Start of Supplied material
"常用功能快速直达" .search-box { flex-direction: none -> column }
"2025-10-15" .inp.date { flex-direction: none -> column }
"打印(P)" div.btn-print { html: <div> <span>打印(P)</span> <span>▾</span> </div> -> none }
End of Supplied material
Start of Supplied material
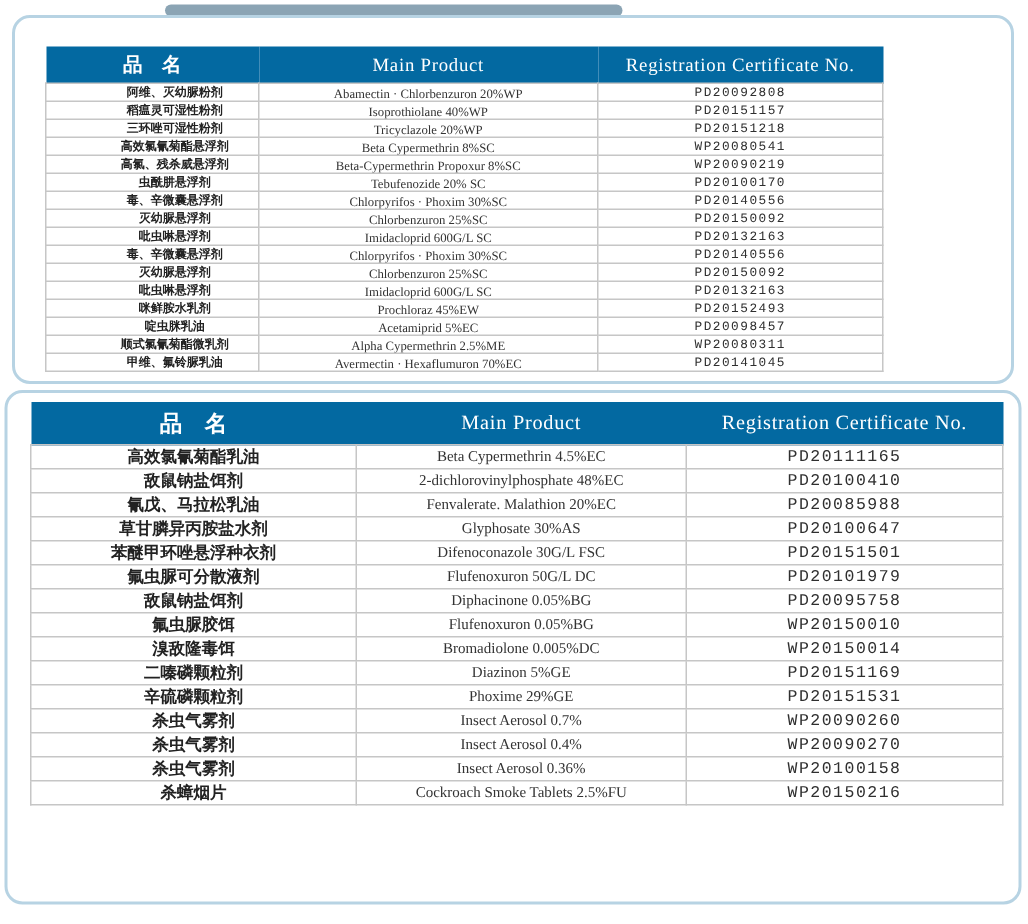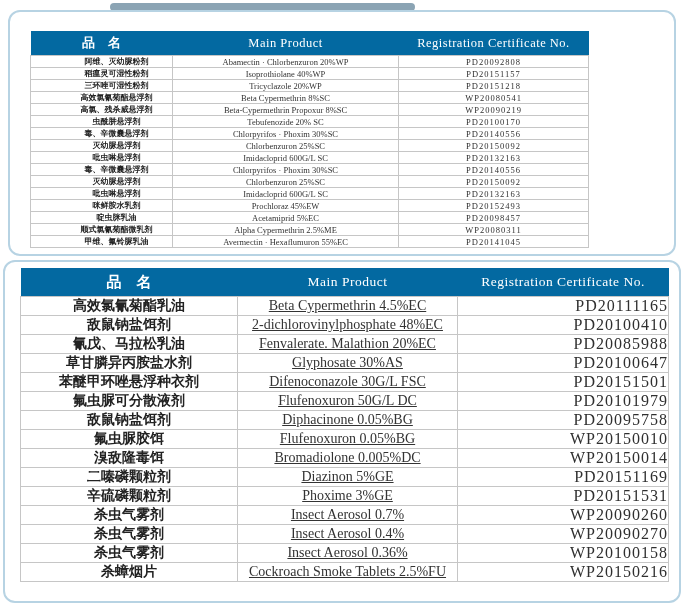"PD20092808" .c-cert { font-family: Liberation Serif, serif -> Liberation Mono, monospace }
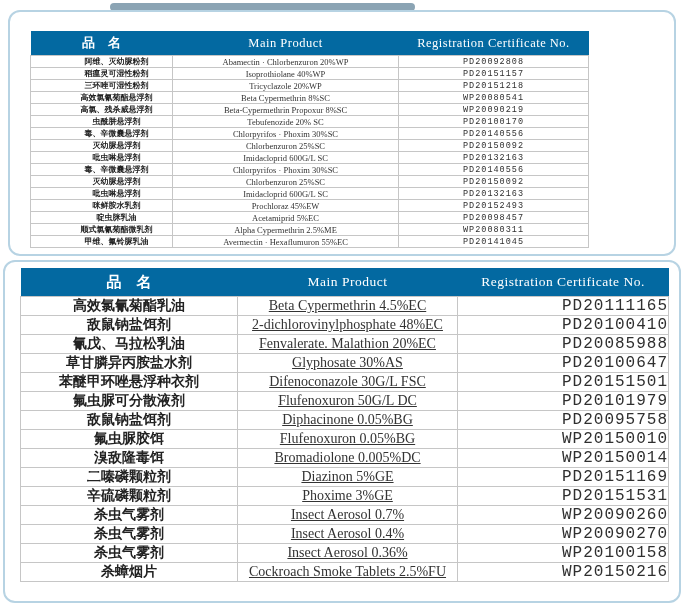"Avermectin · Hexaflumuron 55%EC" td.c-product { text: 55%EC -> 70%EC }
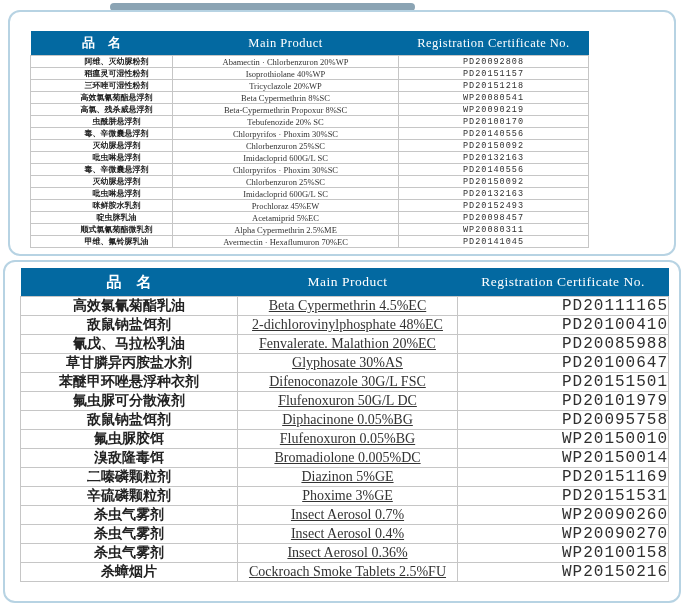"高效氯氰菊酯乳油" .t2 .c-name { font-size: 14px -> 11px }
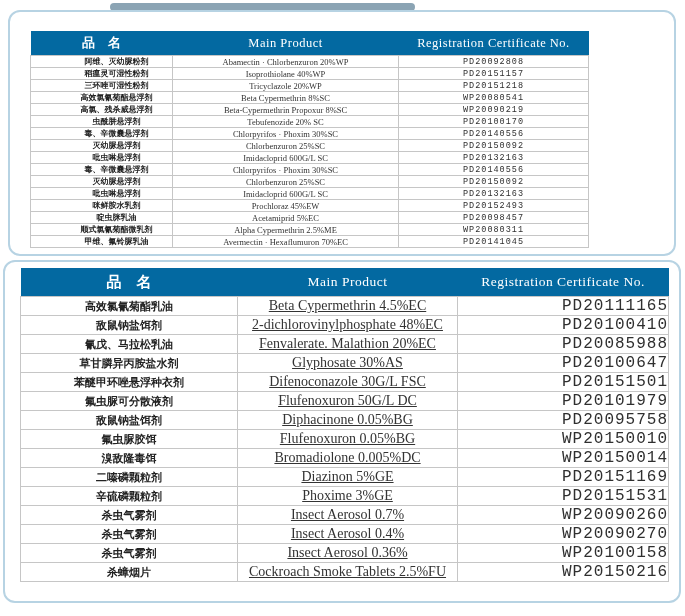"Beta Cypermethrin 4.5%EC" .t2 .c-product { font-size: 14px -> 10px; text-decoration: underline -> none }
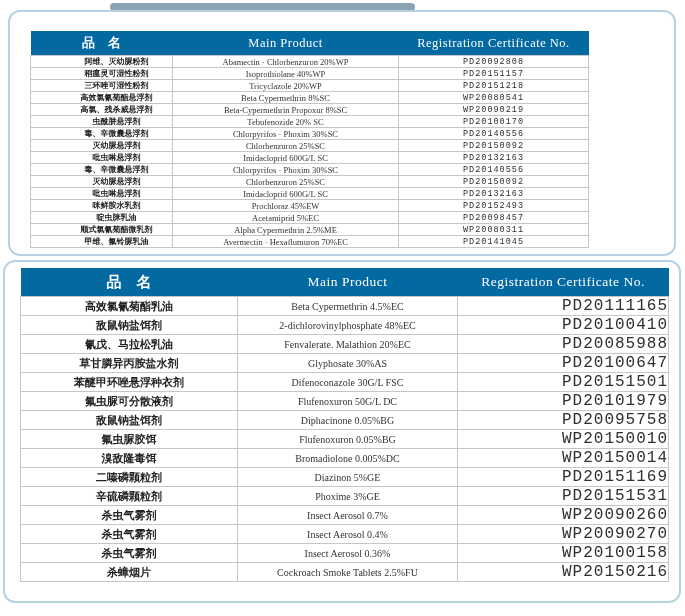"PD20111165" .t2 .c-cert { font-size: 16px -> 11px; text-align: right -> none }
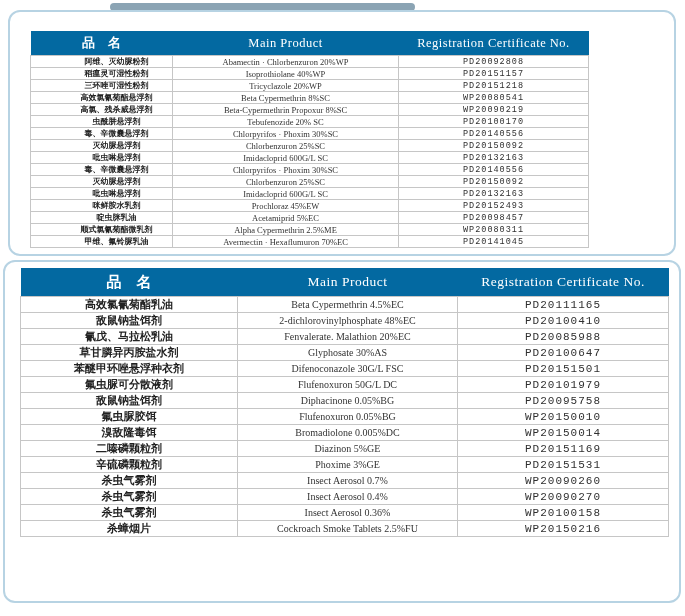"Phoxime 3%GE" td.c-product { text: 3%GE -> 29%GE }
End of Supplied material
● Task to carry out
Given the entries above, transcribe exactly the lines from the one holding "14px -> 11px" through the one holding "text: 3%GE ->"; pictures do not belong in the transcription.

● Answer to this exercise
"高效氯氰菊酯乳油" .t2 .c-name { font-size: 14px -> 11px }
"Beta Cypermethrin 4.5%EC" .t2 .c-product { font-size: 14px -> 10px; text-decoration: underline -> none }
"PD20111165" .t2 .c-cert { font-size: 16px -> 11px; text-align: right -> none }
"Phoxime 3%GE" td.c-product { text: 3%GE -> 29%GE }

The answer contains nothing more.